KR: I’m still venturing into the mothering theme. It’s coming from a different kind of perspective now. It’s hard to explain fully. It’s a little bit more vulnerable and painful, but it’s an important part of the healing process and mourning that loss. I’ve been able to provide through my poems the very visceral experience of wanting to know who your mother is or who they were, but not being able to do that and just that longing, which is hard and tender, but it’s important.
LY: Wonderful, I’m excited to read those poems. How do you nourish your creative side when you’re not working?
KR: Cooking is a strong outlet for me. I grew up in a household where everybody was a home cook, so that’s something that was passed down to me, something I’m proud of. I have a pretty strong crafting practice, whether it’s embroidery or something similar—just a tactile activity. Once you figure it out, you can zone out and just do this repetitive, kind of meditative thing. I also try to practice meditation. I have a really strong bath process, which shows up a lot in my poems. I read a lot about bathing. That’s important to me. I feel I can connect to the black women in my lineage and even in the lineage of just like black history. I have a lot of really great friends that I have deep conversations with. And my husband, we have a great relationship and very deep conversations as well.
LY: I’m struck by what you said about your crafting practice. The tactile part, the kind of meditative nature, the circular thing that you’re doing with your hands. That shows up in your writing a lot. I feel like sometimes your poems are wanting to touch their readers. The different scents or different foods or like different plants. Your own body, your hair. There’s a lot of texture that you’re exploring. I think it’s really funny that your love for tactile experiences shows up in your poems, maybe in a way that you didn’t even realize.
KR: That was cool.

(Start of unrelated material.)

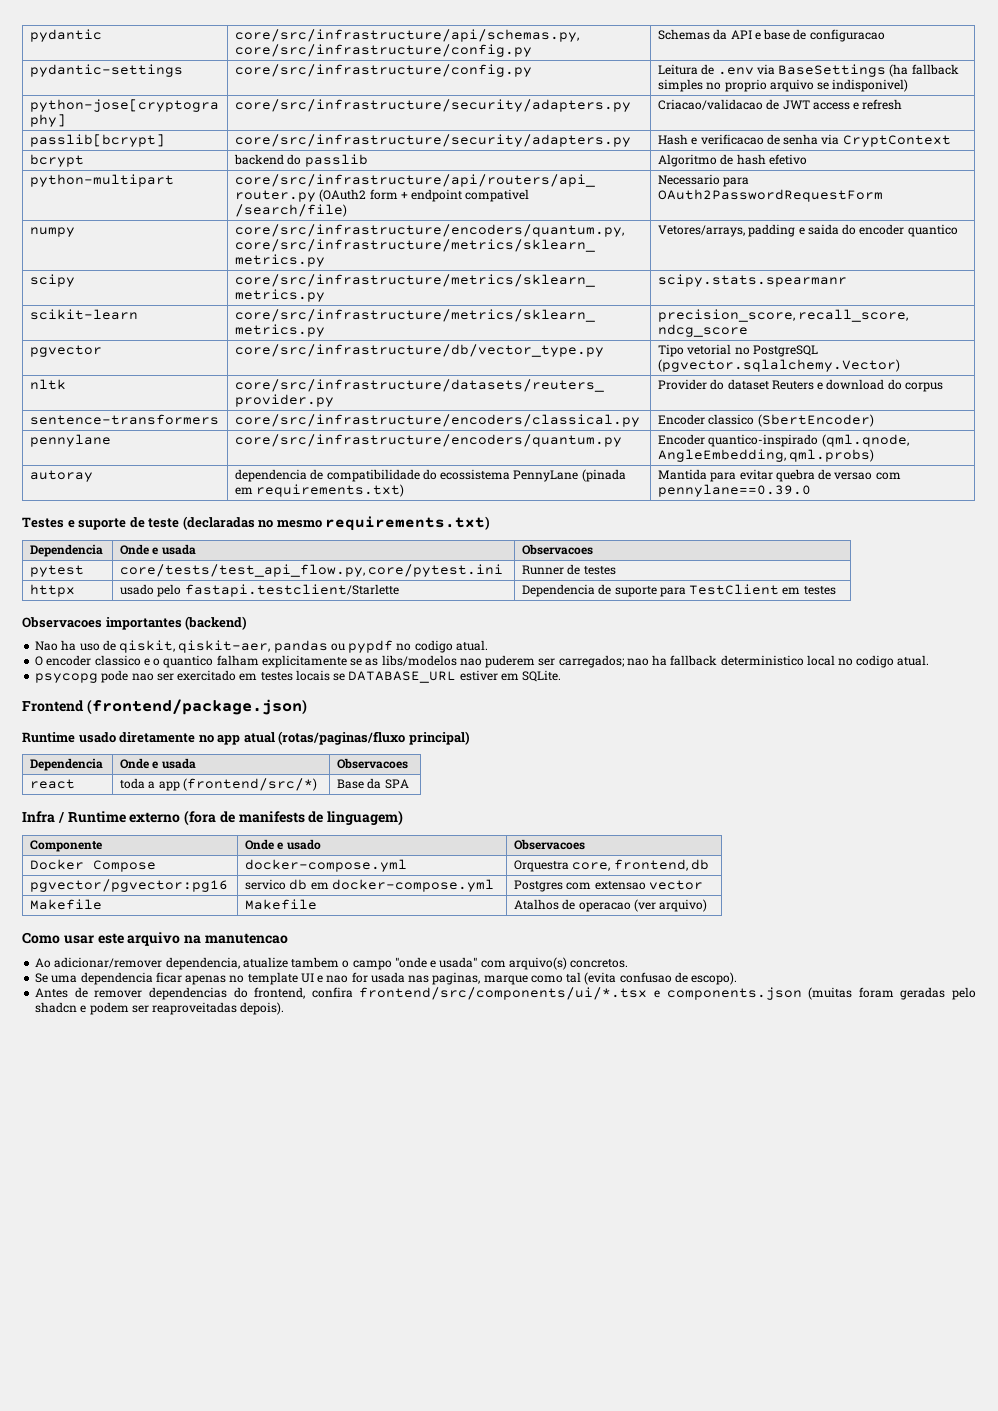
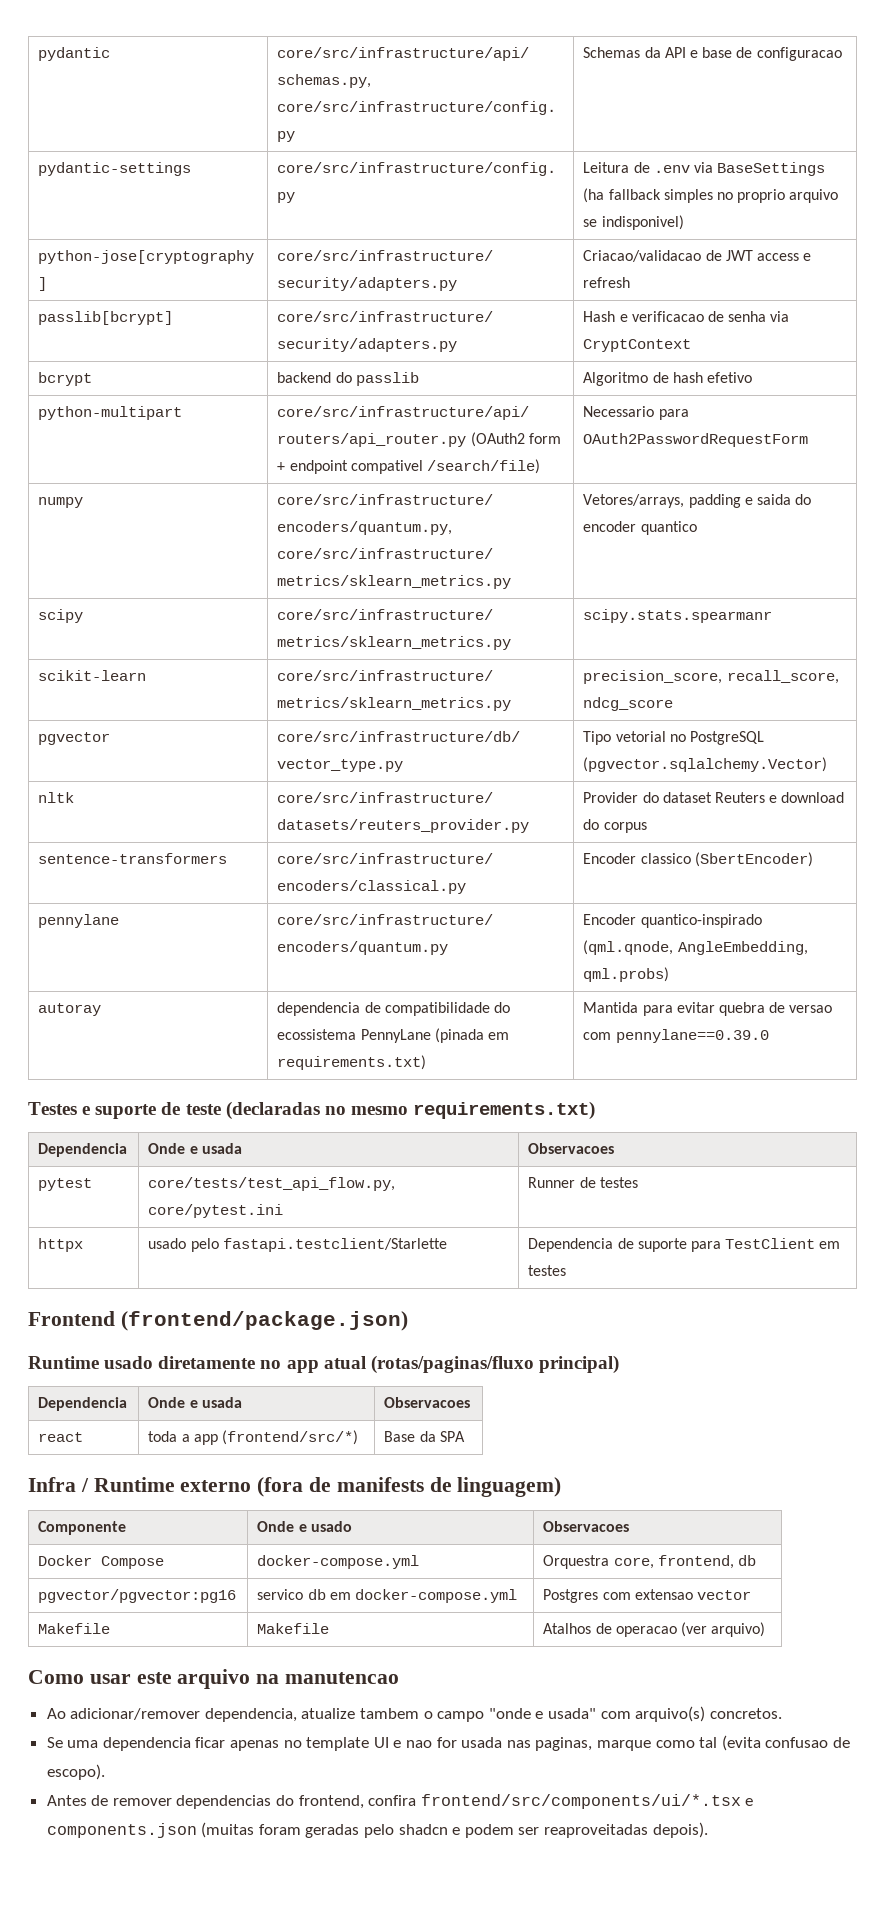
- Observacoes importantes (backend)
- Nao ha uso de qiskit, qiskit-aer, pandas ou pypdf no codigo atual.
- O encoder classico e o quantico falham explicitamente se as libs/modelos nao puderem ser carregados; nao ha fallback deterministico local no codigo atual.
- psycopg pode nao ser exercitado em testes locais se DATABASE_URL estiver em SQLite.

I never really thought about it from that perspective. That’s awesome.
LY: How do you balance your day job with creative work?
KR: It’s so hard. It’s an ongoing process. Basically, my whole working life I’ve been doing social service-type work. Seven years ago, I started doing that from a more creative perspective. So I was doing teaching artist-type work, therapeutic poetry, and art therapy. That kind of led me to where I am now, working as an arts administrator in community arts. It’s a big part of my life. Though I’m not specifically working in poetry currently, I see the larger poetry world as something that I’m a part of. It can be really hard to find spaces to write outside of work. I’m in a workshop here in Detroit, so that’s helping me stay accountable. And I started an MFA program last year, but I left it because it just wasn’t the right direction for me, but it did help me realize how much I needed to continue doing this. I feel like the writing process is more than just sitting down and writing itself. Everything else in my life is part of the writing process. Even if I’m not writing every day, I’m still in that process.
LY: That’s great. It seems like you have a very intuitive practice, which is cool and hard to achieve. What books are you reading?
KR: Safia Elhillo’s Home Is Not a Country
Leila Chatti’s Deluge
Rachel Eliza Griffiths’ Seeing the Body
Anything that Flower Press publishes
LY: And lastly, what’s been inspiring you lately?
KR: I love seeing the flowers come out. There’s not a ton of them out yet, but I’ve seen a few irises popping through. I work with people that create murals for my job, so that process always inspires me.